I wasn't too hot on Lies Of P when I played its first demo way back when. I felt it was so close, too close, to Bloodborne in everything from the cadence of the Chalamet puppet's jog, to the "duhhnng" noise of pickups, and the gothic sheen of its streets. At the time I thought it was a bit of a duff pretender, honestly.
But a good chunk of time with it at this year's Gamescom has swivelled my head back in its direction. Having clacked through some dingy streets, fired blue gloop from my arm, and fought the literal King Of Puppets, I've come to realise it has the potential to be a magnificent Soulslike in its own right.
My demo, like many at this year's show, was split into two bits. The first dumped me into chapter 3, where I made my way through a horrible town and the sorts of old houses with dark wood grain stairs and rich mahogany desks. The second popped me into chapter 6, where I entered the bright glow of a beautiful concert hall, home to singers-who-are-somehow-also-mechanical-spiders and a boss fight against machine royalty. To summarise: it was a traumatic experience and my hands were shaking when I got up and left.

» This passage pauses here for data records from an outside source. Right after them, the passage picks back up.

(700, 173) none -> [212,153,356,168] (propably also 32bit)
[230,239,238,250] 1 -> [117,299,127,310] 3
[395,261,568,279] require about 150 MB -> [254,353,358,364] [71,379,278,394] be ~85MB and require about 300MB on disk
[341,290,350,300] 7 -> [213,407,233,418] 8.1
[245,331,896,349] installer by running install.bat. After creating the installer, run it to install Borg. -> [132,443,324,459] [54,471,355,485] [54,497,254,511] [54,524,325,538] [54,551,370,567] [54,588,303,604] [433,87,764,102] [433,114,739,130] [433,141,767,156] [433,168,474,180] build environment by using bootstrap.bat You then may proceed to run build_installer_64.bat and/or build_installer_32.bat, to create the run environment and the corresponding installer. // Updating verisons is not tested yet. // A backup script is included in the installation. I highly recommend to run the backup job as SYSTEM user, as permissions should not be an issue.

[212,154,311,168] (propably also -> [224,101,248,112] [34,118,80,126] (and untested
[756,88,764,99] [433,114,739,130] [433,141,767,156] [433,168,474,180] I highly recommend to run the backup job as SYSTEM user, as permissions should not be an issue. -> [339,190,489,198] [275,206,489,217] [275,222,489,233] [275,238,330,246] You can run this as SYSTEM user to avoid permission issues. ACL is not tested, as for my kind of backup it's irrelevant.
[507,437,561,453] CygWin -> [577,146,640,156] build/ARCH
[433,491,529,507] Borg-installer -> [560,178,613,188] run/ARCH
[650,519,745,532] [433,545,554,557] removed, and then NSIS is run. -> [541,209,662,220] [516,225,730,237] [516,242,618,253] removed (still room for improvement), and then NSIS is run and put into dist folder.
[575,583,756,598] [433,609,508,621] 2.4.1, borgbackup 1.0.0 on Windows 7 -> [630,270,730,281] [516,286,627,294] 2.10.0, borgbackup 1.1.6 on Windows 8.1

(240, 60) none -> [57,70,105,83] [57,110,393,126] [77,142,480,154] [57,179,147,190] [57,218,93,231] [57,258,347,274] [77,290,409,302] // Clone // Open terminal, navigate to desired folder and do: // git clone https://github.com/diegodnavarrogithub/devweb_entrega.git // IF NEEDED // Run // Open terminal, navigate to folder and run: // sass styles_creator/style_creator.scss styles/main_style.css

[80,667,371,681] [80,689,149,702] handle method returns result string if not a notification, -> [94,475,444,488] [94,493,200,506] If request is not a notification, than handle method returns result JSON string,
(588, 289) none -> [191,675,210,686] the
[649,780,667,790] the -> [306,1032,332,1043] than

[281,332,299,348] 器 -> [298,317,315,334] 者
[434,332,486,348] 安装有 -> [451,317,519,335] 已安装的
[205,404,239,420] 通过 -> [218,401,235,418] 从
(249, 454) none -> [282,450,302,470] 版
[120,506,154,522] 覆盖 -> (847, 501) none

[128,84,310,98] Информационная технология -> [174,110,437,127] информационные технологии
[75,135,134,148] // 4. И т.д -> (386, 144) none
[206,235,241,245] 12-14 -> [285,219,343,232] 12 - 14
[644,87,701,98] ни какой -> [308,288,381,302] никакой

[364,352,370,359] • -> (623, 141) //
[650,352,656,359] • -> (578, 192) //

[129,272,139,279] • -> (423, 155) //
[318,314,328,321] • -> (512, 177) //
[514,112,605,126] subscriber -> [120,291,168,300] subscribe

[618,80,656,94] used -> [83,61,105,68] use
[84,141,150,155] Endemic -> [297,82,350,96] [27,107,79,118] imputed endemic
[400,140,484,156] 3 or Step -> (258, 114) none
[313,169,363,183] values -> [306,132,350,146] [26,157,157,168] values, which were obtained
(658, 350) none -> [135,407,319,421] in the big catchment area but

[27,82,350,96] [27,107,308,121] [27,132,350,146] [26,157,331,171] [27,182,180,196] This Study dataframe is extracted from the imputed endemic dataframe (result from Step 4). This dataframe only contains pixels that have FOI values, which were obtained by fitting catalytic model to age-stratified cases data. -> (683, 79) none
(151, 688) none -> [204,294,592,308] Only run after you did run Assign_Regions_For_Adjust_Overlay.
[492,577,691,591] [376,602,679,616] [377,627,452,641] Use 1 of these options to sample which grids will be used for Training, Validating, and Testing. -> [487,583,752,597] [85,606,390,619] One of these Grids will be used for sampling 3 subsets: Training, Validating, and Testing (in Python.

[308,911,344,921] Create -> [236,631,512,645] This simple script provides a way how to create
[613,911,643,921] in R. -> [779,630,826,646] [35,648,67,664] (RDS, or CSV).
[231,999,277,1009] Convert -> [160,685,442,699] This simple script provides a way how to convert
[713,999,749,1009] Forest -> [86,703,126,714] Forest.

Lies Of P's first demo had a lot of boring fodder like dogs, and mateys who could barely scratch you. Both slices of the Gamescom demo, though, ushered in a mixture of the nastiest, creepiest puppet contraptions, and it showed the game really is home home to a deranged set of clockwork bastards. I remember entering the quiet of a house and seeing these robotic old ladies, their bodies juddering as they paced to and fro. The moment they spotted me they held their brooms aloft, and only when their brooms whirred to life did I realise there were horrid grins on their faces. The brooms were chainsaws.